### [Work task]
Say how many lines in the records contain the string "weight". Nothing but the number should be given.

### [Input data]
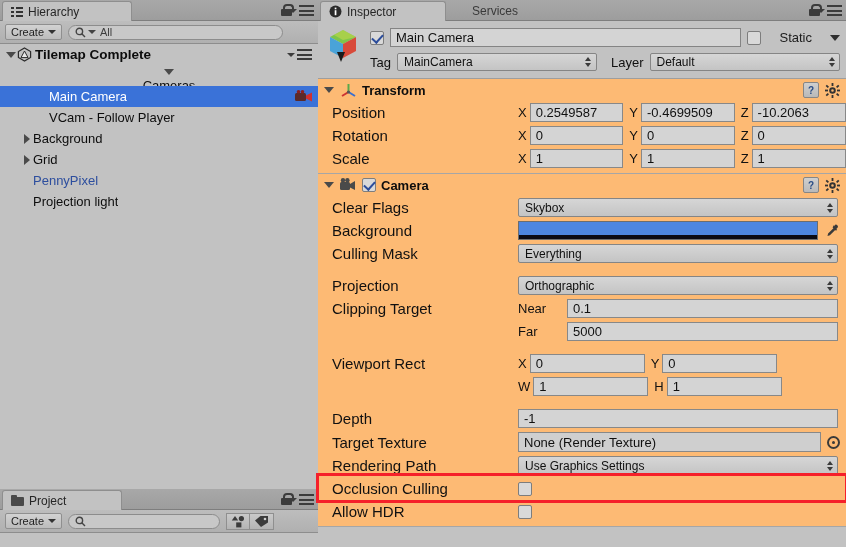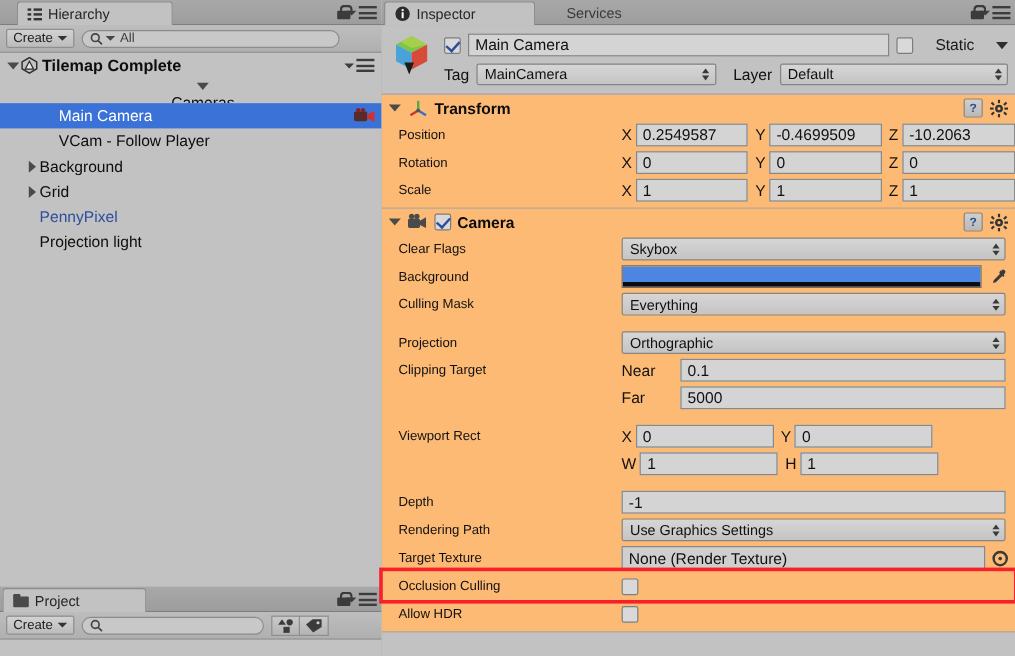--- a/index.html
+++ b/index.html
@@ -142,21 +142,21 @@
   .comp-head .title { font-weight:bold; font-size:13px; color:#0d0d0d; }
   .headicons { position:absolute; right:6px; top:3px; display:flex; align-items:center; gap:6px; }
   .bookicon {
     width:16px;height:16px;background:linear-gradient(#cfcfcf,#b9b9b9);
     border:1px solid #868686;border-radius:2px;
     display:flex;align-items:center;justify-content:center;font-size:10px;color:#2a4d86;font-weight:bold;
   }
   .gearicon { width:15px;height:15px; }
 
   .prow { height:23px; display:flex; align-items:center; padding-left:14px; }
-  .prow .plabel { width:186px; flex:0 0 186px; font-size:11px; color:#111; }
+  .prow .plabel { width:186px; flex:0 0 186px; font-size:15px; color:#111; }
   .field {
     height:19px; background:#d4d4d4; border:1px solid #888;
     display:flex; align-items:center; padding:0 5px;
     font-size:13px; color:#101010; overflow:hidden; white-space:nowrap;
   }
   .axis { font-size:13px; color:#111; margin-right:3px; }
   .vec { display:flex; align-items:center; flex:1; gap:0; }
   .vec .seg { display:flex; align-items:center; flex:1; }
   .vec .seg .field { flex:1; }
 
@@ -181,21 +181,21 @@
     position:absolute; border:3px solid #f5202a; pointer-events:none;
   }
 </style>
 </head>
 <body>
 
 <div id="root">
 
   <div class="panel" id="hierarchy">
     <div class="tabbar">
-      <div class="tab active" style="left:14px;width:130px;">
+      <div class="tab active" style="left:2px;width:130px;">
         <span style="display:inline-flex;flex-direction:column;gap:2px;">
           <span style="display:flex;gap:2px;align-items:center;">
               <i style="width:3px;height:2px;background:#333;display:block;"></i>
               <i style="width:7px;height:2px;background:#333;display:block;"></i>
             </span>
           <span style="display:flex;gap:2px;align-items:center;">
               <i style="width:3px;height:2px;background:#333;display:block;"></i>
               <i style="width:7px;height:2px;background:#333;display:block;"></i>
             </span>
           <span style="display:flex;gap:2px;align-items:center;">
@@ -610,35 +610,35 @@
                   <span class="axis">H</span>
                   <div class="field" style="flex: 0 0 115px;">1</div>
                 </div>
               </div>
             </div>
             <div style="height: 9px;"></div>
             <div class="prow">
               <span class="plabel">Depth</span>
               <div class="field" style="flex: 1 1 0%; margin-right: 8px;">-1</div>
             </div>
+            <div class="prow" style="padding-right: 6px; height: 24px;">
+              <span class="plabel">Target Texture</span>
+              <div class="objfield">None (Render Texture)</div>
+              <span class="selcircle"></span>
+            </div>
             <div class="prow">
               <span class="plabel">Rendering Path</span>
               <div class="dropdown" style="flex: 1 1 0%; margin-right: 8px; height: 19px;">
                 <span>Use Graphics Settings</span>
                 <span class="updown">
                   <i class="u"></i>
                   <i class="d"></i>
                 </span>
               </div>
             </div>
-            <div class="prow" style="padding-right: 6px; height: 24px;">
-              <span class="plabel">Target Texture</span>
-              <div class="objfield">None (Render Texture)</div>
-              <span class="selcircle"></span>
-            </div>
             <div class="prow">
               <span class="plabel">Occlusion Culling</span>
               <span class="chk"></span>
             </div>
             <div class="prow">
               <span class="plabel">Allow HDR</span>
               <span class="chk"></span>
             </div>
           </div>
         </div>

* * *

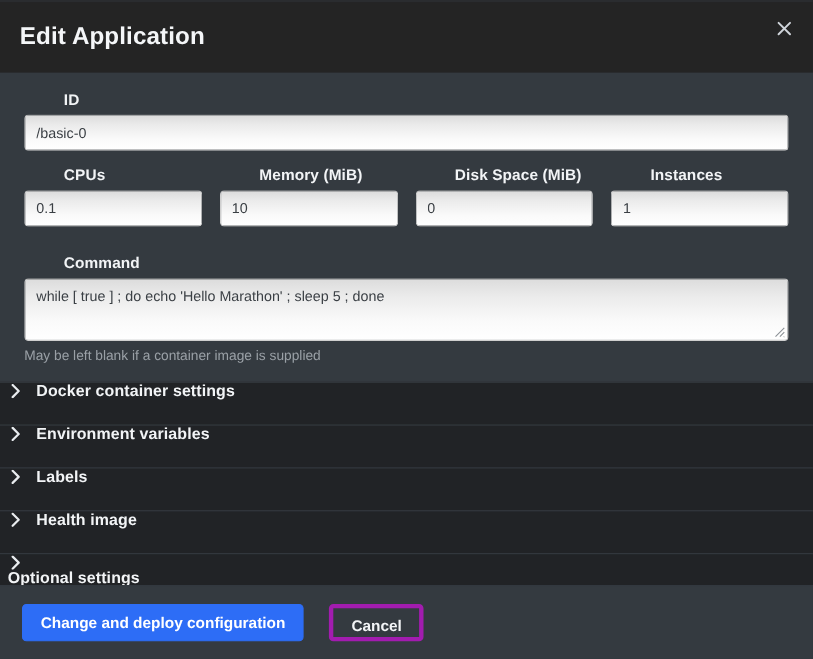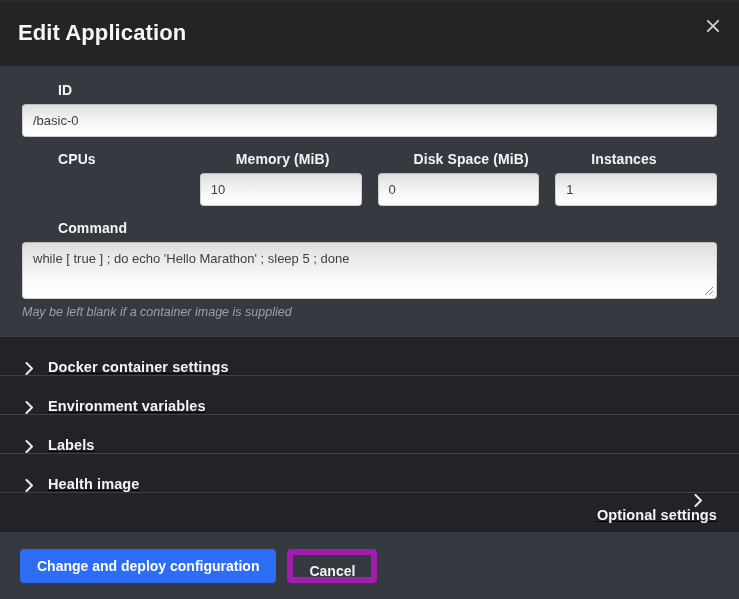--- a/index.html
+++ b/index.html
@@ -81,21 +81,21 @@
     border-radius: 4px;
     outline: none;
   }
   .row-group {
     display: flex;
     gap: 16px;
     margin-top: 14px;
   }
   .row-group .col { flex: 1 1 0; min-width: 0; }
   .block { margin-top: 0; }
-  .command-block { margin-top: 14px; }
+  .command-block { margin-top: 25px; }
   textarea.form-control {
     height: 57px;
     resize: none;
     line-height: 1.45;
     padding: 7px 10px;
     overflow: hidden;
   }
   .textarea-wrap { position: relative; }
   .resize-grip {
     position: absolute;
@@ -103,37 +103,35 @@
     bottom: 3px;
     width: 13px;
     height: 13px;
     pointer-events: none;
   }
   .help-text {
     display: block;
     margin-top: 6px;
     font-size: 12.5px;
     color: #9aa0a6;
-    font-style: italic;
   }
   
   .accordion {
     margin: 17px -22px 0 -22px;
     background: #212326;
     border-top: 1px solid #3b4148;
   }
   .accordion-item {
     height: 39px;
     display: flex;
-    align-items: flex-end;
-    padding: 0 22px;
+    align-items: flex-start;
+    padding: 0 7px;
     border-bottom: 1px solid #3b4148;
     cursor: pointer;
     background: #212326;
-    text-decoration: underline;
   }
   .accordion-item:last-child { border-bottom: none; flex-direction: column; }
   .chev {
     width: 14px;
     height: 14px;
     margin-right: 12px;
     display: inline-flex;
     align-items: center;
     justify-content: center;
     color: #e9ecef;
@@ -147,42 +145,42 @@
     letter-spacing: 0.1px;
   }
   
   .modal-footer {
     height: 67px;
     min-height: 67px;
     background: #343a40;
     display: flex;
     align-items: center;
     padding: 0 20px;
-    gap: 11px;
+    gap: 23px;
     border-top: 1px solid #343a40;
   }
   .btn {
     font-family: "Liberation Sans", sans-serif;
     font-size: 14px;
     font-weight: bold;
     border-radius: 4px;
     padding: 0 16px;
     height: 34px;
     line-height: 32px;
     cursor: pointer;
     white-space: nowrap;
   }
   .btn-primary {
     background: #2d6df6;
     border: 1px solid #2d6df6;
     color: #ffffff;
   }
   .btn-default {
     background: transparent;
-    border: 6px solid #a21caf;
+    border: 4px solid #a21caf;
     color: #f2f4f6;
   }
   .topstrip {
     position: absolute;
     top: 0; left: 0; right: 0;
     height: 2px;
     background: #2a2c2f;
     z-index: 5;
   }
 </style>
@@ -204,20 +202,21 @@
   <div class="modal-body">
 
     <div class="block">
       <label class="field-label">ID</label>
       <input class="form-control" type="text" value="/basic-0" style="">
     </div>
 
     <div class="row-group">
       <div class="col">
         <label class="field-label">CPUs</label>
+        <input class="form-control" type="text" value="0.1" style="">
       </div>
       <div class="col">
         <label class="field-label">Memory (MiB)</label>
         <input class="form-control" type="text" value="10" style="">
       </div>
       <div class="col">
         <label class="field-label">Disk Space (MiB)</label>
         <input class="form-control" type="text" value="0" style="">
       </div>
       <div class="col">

---

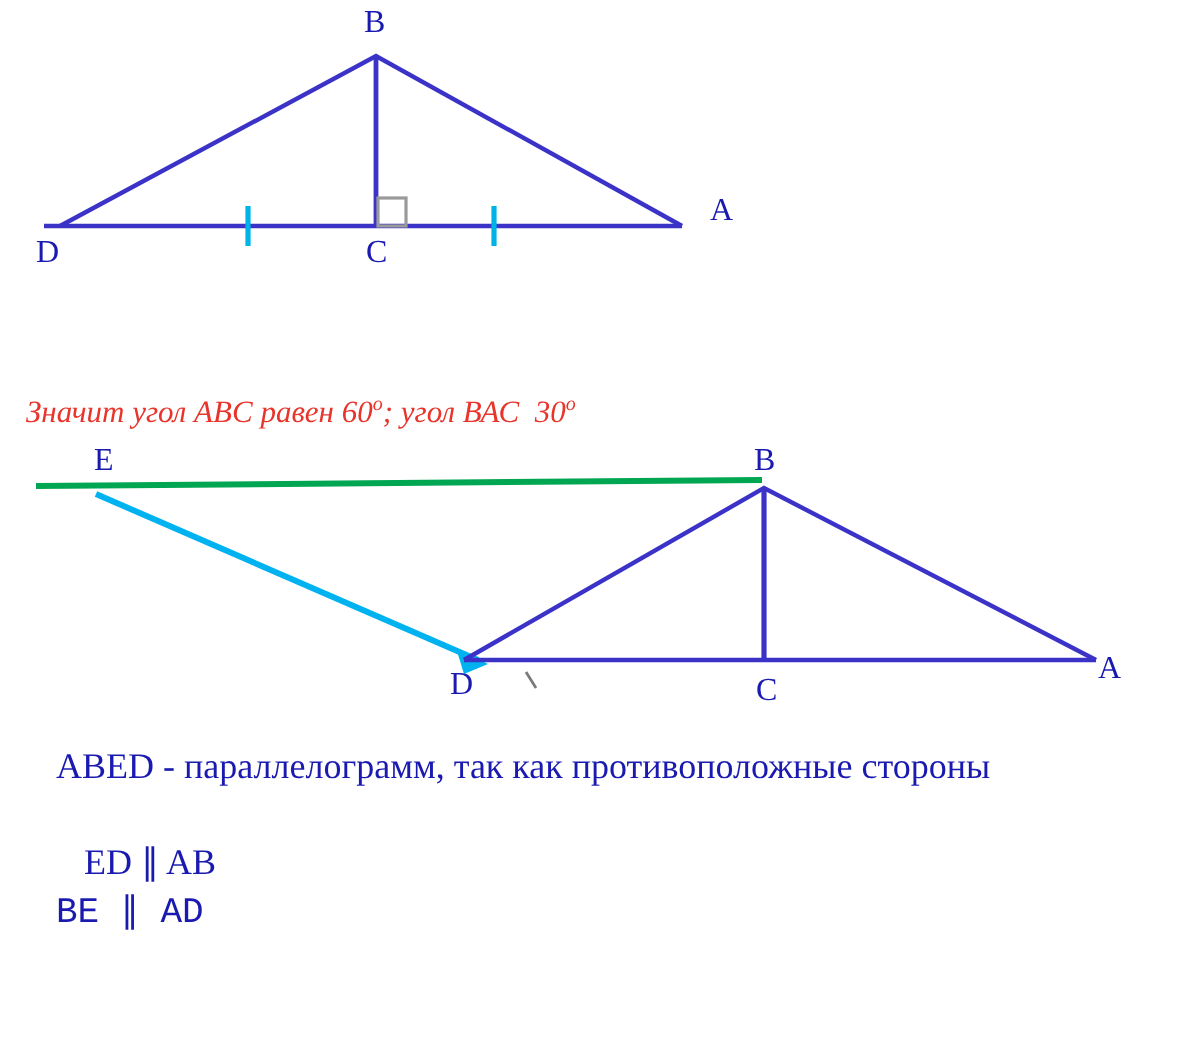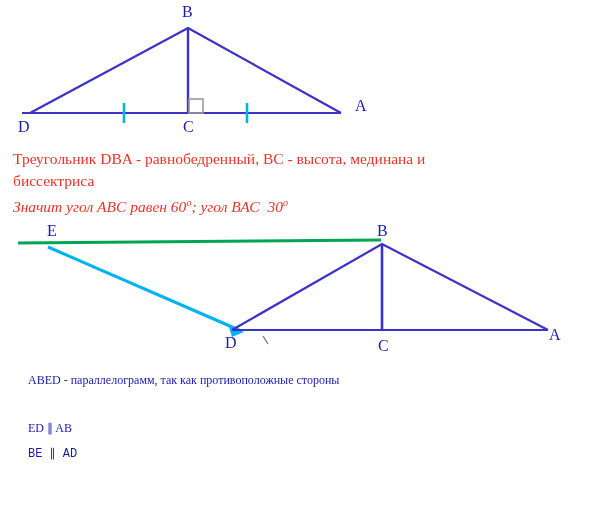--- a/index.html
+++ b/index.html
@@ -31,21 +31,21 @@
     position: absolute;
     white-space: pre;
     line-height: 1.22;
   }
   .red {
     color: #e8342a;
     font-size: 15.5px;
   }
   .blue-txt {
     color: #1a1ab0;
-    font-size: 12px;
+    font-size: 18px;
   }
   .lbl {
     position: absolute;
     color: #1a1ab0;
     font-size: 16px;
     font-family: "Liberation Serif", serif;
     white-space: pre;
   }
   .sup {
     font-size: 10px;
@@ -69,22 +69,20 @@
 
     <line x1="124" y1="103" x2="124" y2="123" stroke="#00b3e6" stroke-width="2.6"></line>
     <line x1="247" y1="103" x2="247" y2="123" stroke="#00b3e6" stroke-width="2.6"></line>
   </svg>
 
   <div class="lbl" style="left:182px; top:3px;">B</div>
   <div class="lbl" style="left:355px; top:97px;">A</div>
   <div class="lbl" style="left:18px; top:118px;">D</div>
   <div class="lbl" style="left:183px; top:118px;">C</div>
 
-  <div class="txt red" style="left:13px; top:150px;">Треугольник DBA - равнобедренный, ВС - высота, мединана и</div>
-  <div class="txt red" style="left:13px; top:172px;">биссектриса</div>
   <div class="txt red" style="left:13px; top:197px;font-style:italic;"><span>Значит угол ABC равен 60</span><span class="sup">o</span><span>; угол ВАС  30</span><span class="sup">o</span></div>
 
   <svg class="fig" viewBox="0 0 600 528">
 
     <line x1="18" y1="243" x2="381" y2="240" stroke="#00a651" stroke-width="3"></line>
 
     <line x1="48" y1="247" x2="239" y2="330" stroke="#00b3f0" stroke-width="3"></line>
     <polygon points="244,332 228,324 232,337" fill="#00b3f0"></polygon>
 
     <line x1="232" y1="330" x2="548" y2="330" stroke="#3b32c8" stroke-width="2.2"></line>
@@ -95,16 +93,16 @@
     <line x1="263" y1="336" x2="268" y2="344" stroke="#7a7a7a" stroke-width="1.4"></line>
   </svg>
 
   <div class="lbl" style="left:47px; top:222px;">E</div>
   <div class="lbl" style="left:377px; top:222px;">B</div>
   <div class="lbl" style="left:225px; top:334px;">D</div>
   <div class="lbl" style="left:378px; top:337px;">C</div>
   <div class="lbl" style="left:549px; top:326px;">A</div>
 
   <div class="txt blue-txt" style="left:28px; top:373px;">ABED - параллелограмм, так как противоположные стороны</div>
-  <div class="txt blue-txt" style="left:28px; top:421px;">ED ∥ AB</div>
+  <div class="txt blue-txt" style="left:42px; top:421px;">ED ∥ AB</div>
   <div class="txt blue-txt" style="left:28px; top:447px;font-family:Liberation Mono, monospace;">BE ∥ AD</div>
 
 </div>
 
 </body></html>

### [Response area]
3